By Blake Backlash
Breathing: the first thing you have to get the hang of when you stumble into the world, and the last habit you break before you go out of it. By calling his film Breathing, Karl Markovics is no doubt trying to alert us to the film’s thematic concerns with living and dying. However, the title also seems to me to be about the way the way those movements inside our chests serve to connect us. Not only is it something that we all do, it also the most immediate and ever-present way we have to meet the world around us. You might not be thinking about it much as you read this, but if the air around you changed in way that made breathing difficult, you’d soon start to pay attention to it. And that act, of noticing our breathing, also seems to bring the present moment into sharp focus – that’s why tapes that are supposed to help you sleep, or help you meditate in way that helps you forget your worries, start by telling you notice as you breathe in… and out. A breath is a moment.
The film opens with a moment. On a factory floor, the foreman is asking a young man, Roman Kogler (played by Thomas Schubert), if he has much experience of welding. He gets a confident, even cocky answer, and so tries to put a welder’s mask on the boy, who reacts violently and defensively. The next time we see the boy, he’s walking along a nondescript road. A car passes him, then returns to pick him up. It stops and a cigarette is ejected out the passenger-side window. Both scenes are shot in single takes, with a still camera held somewhat distant from the action.

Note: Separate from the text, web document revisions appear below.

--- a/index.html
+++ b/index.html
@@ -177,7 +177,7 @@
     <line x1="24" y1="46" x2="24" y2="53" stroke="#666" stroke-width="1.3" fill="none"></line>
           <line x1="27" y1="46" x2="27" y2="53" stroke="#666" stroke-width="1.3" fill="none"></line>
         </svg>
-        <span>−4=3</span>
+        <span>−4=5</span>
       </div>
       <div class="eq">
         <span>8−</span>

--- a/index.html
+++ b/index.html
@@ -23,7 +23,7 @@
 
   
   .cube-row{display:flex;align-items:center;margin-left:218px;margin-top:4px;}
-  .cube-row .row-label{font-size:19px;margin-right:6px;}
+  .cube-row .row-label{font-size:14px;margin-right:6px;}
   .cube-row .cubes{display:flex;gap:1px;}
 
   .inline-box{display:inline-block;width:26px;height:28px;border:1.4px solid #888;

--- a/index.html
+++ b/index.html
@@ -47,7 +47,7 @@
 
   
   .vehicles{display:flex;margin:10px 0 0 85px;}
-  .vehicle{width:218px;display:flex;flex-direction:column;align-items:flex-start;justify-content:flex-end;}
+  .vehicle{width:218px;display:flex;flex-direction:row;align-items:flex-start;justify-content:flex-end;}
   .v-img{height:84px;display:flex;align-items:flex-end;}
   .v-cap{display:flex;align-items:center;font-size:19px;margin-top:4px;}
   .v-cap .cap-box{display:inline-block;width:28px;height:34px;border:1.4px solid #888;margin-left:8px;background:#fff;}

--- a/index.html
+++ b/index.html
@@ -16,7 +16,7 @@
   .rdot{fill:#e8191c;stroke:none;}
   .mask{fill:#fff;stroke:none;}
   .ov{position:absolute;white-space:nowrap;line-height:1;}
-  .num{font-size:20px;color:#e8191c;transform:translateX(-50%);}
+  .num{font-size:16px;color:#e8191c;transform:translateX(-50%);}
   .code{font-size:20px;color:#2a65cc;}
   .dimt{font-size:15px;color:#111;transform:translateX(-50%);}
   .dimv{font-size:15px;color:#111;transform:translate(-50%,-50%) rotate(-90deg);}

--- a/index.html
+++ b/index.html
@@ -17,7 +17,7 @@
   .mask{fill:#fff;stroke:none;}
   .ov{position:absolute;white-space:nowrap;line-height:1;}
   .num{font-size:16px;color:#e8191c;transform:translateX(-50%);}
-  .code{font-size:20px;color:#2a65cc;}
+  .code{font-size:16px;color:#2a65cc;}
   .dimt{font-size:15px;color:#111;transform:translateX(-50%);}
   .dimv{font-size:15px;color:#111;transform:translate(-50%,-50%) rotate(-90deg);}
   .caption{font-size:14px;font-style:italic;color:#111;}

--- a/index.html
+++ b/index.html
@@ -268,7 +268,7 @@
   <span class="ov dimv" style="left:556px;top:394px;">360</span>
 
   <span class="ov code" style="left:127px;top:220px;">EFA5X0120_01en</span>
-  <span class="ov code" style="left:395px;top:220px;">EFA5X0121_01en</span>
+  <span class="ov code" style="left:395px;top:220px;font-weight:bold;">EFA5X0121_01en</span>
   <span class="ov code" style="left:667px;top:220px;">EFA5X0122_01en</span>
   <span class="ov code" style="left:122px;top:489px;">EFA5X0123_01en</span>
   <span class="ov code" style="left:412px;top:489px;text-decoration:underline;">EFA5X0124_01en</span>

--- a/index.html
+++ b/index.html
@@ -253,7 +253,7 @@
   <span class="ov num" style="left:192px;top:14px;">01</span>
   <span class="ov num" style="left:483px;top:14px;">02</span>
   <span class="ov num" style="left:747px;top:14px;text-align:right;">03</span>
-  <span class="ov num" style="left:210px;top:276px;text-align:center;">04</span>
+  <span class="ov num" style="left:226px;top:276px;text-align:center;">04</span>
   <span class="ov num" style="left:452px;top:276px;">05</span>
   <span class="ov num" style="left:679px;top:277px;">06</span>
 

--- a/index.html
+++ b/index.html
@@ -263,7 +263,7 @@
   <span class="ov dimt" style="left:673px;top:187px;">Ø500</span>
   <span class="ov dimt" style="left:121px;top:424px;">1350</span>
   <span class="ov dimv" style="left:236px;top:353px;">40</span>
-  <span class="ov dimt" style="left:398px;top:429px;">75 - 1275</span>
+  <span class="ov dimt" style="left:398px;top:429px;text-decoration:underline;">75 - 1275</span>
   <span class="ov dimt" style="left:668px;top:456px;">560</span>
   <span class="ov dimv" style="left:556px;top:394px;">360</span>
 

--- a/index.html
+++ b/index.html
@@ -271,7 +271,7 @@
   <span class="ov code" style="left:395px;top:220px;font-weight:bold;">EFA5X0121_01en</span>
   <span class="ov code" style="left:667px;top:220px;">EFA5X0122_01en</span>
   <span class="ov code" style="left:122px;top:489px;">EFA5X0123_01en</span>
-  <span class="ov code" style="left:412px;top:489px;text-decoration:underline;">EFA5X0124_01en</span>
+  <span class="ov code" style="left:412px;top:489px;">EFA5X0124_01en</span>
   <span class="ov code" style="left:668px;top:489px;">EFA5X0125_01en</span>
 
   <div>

These opening moments suggest a cool, elliptical style where the audience has to try and piece together what is happening and who these people are. In actual fact, Markovics is more generous to his audience and his characters than is initially apparent, and it is not long before we understand that Kogler is a young offender on a kind of work release programme. If the film has a fault, it is that by the time the film gets to Kogler’s parole hearing (it’s for this he needs to show willingness to work), rather too much is explained and what we have seen turns out to be a little too tidily organised in terms of the film’s thesis.
But I still think this is a good, almost a very good film. When I saw it in this year’s Glasgow Film Festival, I had little context to orientate myself; I hadn’t even seen The Counterfeiters, which Markovics acted in. Even so it was the best film I saw in the Festival. Many of the best scenes follow Kogler in the job he eventually gets, working for the Vienna city morgue.
Markovics likes to show us the tools and machines used to move corpses around hygienically and to store them, and it is this focus on detail that makes the scenes where we observe Kogler and his colleagues at work so absorbing. Showing the physical effort that makes his tasks both ritual-like and mundane anchors the film in specifics in a manner that is set off nicely against the moments where the film reaches for the transcendent. This folding of the particular inside the universal powers the film’s best, most moving scene, one that I won’t describe in too much detail, for fear of creating an anticipation that will limit its impact on you. Tensions between characters; the heavy, fleshy reality of death; and the kind of ephemeral details that gather around a person’s life: all these play their parts in the way the scene unfolds.
Thomas Schubert’s central performance goes a long way to getting us on his side. I can’t not feel for him as he gets the chances to share forbidden beer with a hot American student on his train back to prison. I was tempted to write that his performance is all the more remarkable because this is his debut film and Schubert is a non-professional actor, but then I remembered how often non-professional actors draw one’s eye in their debut film roles. That said, almost all the performances are strong, especially Georg Friedrich as one of Kogler’s colleagues at the morgue. Markovics makes good use of the kind of drab, functional locations that seem to exist on the edges that run through all cities: industrial estates, car parks, anonymous flats. In one sly shot, the Wiener Riesenrad is just glimpsed in the distance, reminding us that historic, tourist Vienna is close by.
Sceptics might see the film’s closing shot as a clumsy last-minute dash towards the spiritual. I prefer to see it, not so much as a look up at the heavens, but as an attempt to show us the sky we all shelter under. And to remind us of how vulnerable that makes each of us.